# TASK ITEM
In the entries below, find every line with "même" and copy it.
──────── RECORDS SUPPLIED
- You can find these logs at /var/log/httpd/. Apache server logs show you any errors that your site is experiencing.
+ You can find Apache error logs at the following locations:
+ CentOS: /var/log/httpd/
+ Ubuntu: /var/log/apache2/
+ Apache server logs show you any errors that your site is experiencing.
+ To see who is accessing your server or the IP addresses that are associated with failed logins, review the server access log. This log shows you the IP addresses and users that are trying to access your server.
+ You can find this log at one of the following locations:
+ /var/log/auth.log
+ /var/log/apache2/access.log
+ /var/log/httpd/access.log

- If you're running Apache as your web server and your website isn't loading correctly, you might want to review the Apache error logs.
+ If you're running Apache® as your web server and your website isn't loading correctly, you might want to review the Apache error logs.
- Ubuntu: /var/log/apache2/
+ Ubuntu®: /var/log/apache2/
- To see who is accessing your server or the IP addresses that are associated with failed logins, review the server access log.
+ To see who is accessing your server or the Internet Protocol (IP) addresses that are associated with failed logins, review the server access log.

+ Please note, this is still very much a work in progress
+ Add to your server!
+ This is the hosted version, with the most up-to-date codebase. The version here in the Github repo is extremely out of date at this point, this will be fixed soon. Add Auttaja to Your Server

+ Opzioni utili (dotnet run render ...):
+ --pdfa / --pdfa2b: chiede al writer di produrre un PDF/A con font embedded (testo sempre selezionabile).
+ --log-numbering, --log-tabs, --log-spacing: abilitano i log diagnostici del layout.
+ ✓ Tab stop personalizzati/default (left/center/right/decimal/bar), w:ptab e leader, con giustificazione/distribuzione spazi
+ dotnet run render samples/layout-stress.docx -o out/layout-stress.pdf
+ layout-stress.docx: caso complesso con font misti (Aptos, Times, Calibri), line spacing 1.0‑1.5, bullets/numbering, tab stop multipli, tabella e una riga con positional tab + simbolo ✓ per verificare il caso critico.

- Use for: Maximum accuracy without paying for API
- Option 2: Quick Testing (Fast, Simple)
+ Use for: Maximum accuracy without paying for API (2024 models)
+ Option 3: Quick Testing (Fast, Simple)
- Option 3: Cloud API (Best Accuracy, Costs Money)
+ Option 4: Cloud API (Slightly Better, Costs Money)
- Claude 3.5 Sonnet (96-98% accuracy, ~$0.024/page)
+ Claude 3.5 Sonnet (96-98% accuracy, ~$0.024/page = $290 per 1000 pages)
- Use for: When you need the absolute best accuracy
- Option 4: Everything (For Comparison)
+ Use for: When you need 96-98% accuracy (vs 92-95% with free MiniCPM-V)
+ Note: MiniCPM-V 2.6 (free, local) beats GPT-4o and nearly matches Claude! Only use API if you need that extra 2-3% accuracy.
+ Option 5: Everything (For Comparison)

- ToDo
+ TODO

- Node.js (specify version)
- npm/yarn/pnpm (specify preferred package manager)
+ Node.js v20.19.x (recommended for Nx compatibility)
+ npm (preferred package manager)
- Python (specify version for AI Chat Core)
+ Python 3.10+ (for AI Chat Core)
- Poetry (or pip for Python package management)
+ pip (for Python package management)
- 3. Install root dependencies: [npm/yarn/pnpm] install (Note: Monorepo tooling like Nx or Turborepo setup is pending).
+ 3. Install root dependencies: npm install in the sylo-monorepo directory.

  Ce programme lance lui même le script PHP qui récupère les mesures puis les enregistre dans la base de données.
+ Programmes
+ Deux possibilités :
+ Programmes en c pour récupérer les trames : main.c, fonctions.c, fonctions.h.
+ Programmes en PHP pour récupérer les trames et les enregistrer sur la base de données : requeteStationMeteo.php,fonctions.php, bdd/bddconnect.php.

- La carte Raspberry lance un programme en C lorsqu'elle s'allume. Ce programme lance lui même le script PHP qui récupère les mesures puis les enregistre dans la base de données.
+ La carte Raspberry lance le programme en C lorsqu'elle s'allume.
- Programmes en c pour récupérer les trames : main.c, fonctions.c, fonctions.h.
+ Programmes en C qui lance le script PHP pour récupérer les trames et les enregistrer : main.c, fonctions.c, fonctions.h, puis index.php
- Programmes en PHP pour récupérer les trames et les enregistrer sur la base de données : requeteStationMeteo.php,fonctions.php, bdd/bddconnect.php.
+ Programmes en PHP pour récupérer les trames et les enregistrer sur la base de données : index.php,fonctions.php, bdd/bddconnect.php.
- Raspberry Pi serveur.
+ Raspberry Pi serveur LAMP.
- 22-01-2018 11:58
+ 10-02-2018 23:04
────────────────
# RESPONSE TO THE TASK
  Ce programme lance lui même le script PHP qui récupère les mesures puis les enregistre dans la base de données.
- La carte Raspberry lance un programme en C lorsqu'elle s'allume. Ce programme lance lui même le script PHP qui récupère les mesures puis les enregistre dans la base de données.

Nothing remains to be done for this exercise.